Making it wasn’t easy, writer-director Dani Levy tells The Post.

“It was extremely hard to get people to support this movie,” says Levy, a Jew who – to his mother’s chagrin – moved to Berlin in 1980.

Since the ’60s, he says, “Every time you saw a Jew in a German movie, he was a victim. . . . I felt we needed a new generation of films that portray Jewish life in a modern way, so that people will accept us.”

Born in Switzerland 48 years ago – his mother fled Nazi Germany at age 11 – Levy followed a theater troupe to Berlin and fell in love with the “grotesque and original way of life” in a city divided by a wall.

But while he became a founder of a successful production company (creating films such as “Run Lola Run”), it took him six or seven years to come up with the money – and the blessing – to shoot “Go for Zucker.”

“We’re really afraid of making movies about minorities,” the Germans told him.

“You’ll only create problems for yourself,” said his mother.

Eventually, he won them over – securing permission to shoot in a synagogue and a Jewish cemetery, and turning out the film in 23 days. “Zucker” snagged several German film awards and became one of the few “ethnic films” to become a box-office hit.
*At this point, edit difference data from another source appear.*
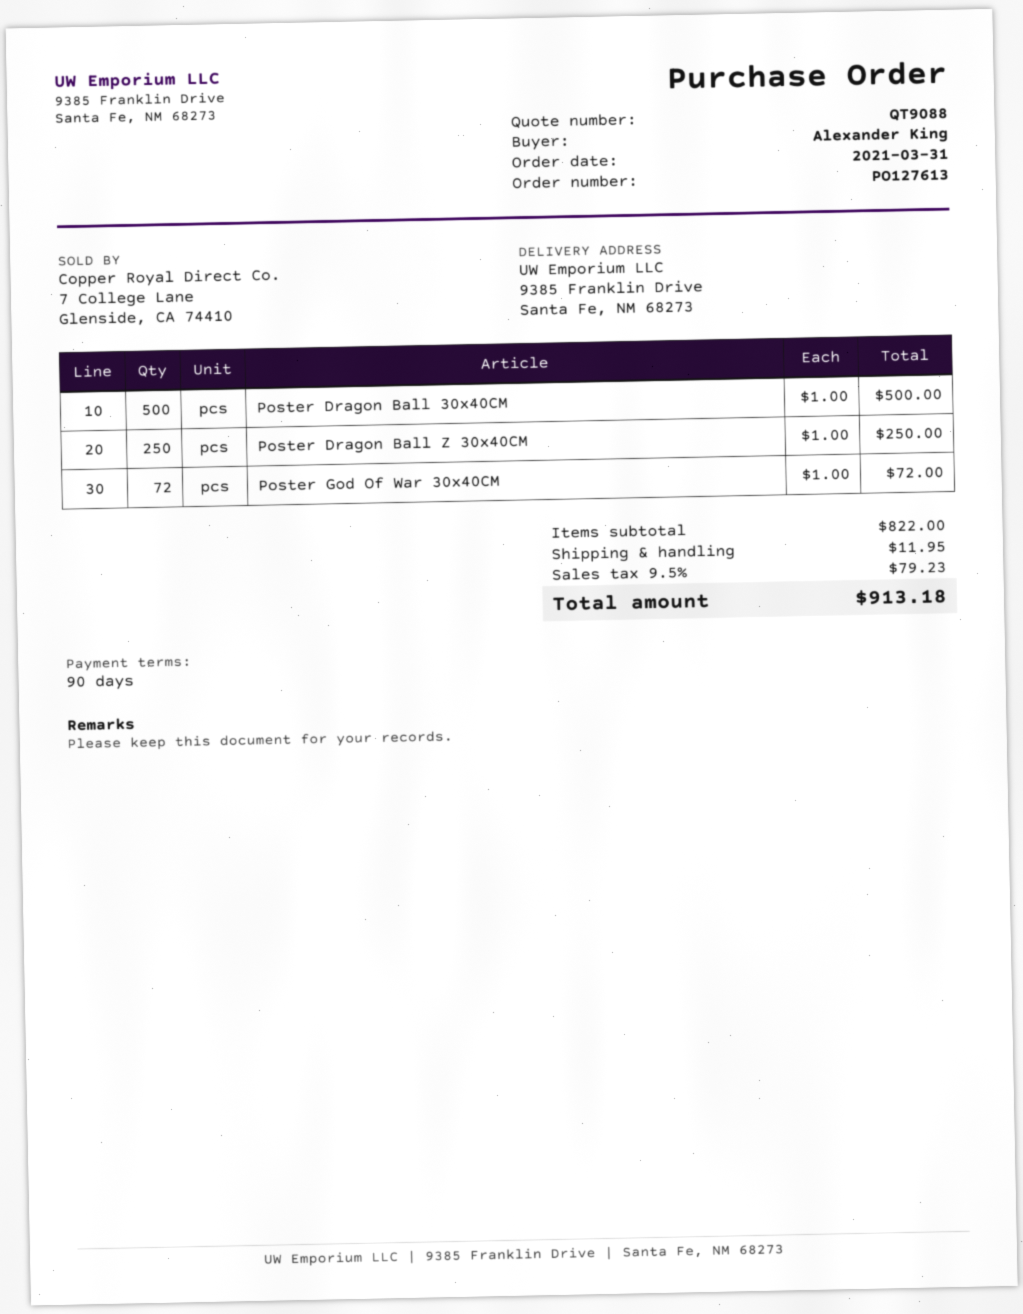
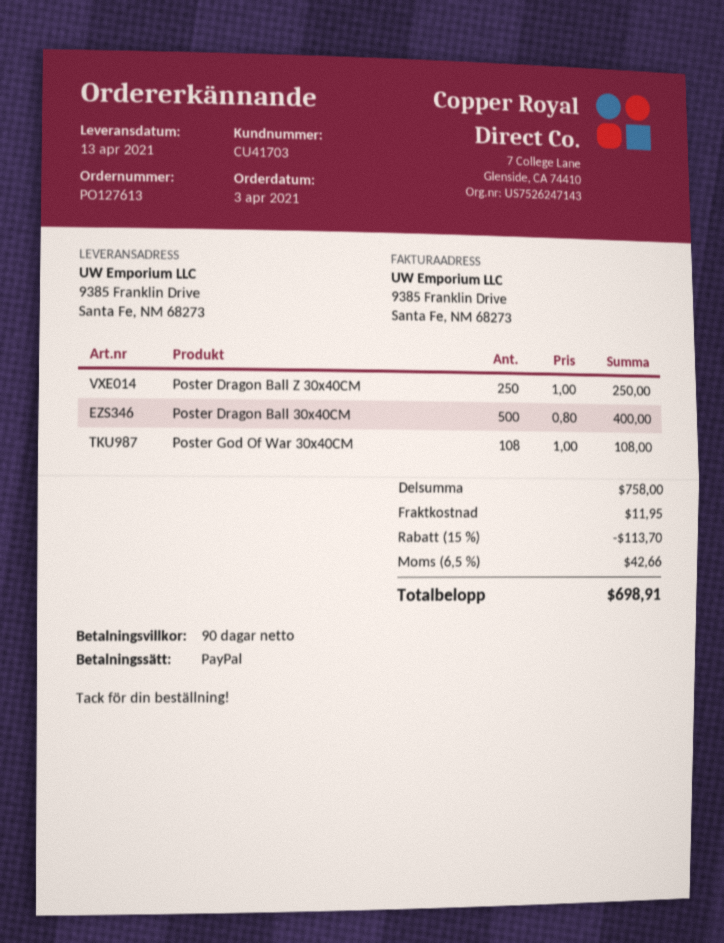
order date: 2021-03-31 -> 2021-04-03
Poster Dragon Ball 30x40CM: 500 x 1.00 = 500.00 -> 500 x 0.80 = 400.00
Poster God Of War 30x40CM: 72 x 1.00 = 72.00 -> 108 x 1.00 = 108.00
subtotal: 822.00 -> 758.00
discount: none -> 15% = 113.70
tax: 9.5% = 79.23 -> 6.5% = 42.66
total: 913.18 -> 698.91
Only in Israel, Levy says, was it considered controversial.

“There were two big newspapers that attacked the movie for using Nazi propaganda – the fat mama, the gay son, the interest in money,” he says.

“I told them, ‘That’s your perspective. I don’t want to define my Jewish life by Nazi clichés. . . . There’s no reason a Jewish family can’t have the same problems any other family can have.’ ”

And his mother?

She loved it, he says. “She was relieved that the characters were sympathetic and lovable and positive.”